Built-in Exceptions: Python has a variety of built-in exception classes that get raised when certain errors occur during the execution of your program. Examples include ZeroDivisionError, TypeError, ValueError, and many more. Python's try/except blocks are used to catch and handle these exceptions. If the code inside a try block causes an exception to be raised, that exception is caught and the corresponding except block is executed.
User-Defined Exceptions: You can also define your own exception classes in Python, which can be useful if you want to raise and catch errors that are specific to your application's domain. To define a custom exception, you typically create a new class that inherits from the base Exception class. You can then raise your custom exception with the raise statement.
Else and Finally Clauses: Besides try and except, Python's exception handling mechanism also includes else and finally clauses. The else clause lets you specify a block of code that will be executed if the try block does not raise an exception, while the finally clause lets you specify a block of code that will be executed no matter what - whether an exception is raised or not. This can be useful for cleanup activities that should always be performed, like closing a file or a network connection.

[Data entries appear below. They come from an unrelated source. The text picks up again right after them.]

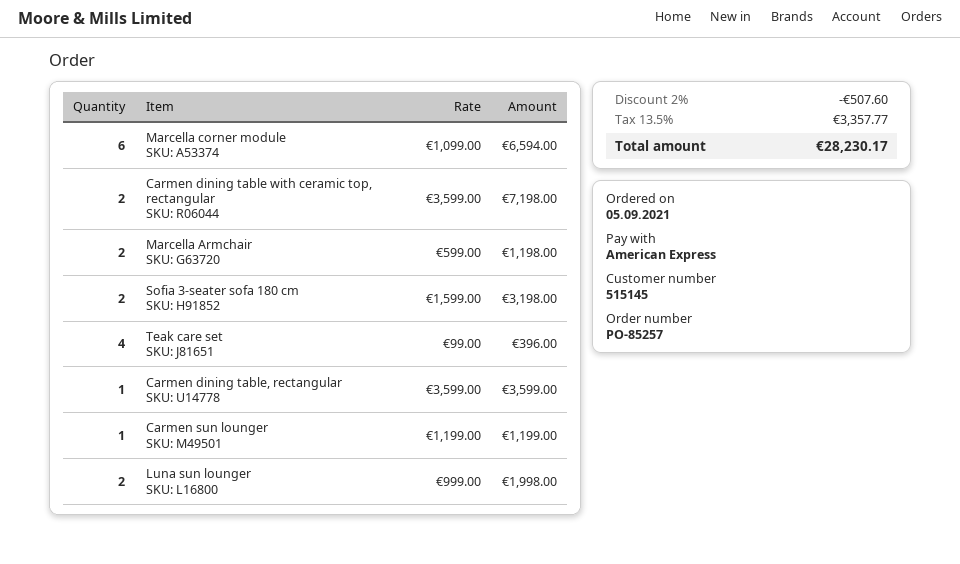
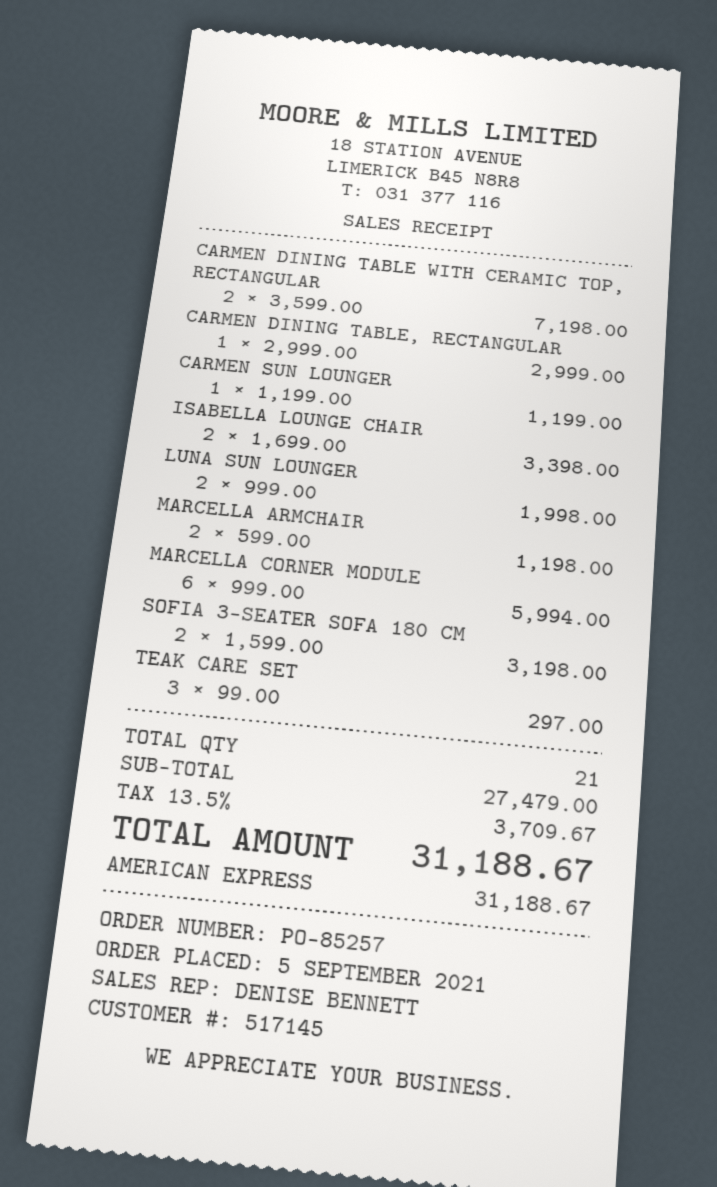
customer number: 515145 -> 517145
Marcella corner module: 6 x 1099.00 = 6594.00 -> 6 x 999.00 = 5994.00
Teak care set: 4 x 99.00 = 396.00 -> 3 x 99.00 = 297.00
Carmen dining table, rectangular: 1 x 3599.00 = 3599.00 -> 1 x 2999.00 = 2999.00
ISABELLA LOUNGE CHAIR: none -> 2 x 1699.00 = 3398.00
discount: 2% = 507.60 -> none
tax: 13.5% = 3357.77 -> 13.5% = 3709.67
total: 28230.17 -> 31188.67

Overall, handling exceptions properly is a crucial part of writing robust, reliable Python code. It helps you deal with unexpected situations and ensures that your program doesn't crash when it encounters an error.

16. Input/Output File Handling

Working with files is a common task in programming, and Python provides robust facilities for file handling, which includes reading from and writing to files.

Here are the basic steps for working with files in Python:

Open the file: Use the built-in open() function, specifying the filename and the mode as arguments. The mode can be 'r' (read), 'w' (write), 'a' (append), or a combination of these.
Perform operations on the file: Once the file is open, you can read from it (if it was opened in read mode) or write to it (if it was opened in write or append mode). You read from a file with the read(), readline(), or readlines() method, and write to a file with the write() method.
Close the file: After you're done with a file, it's important to close it using the close() method. This frees up system resources.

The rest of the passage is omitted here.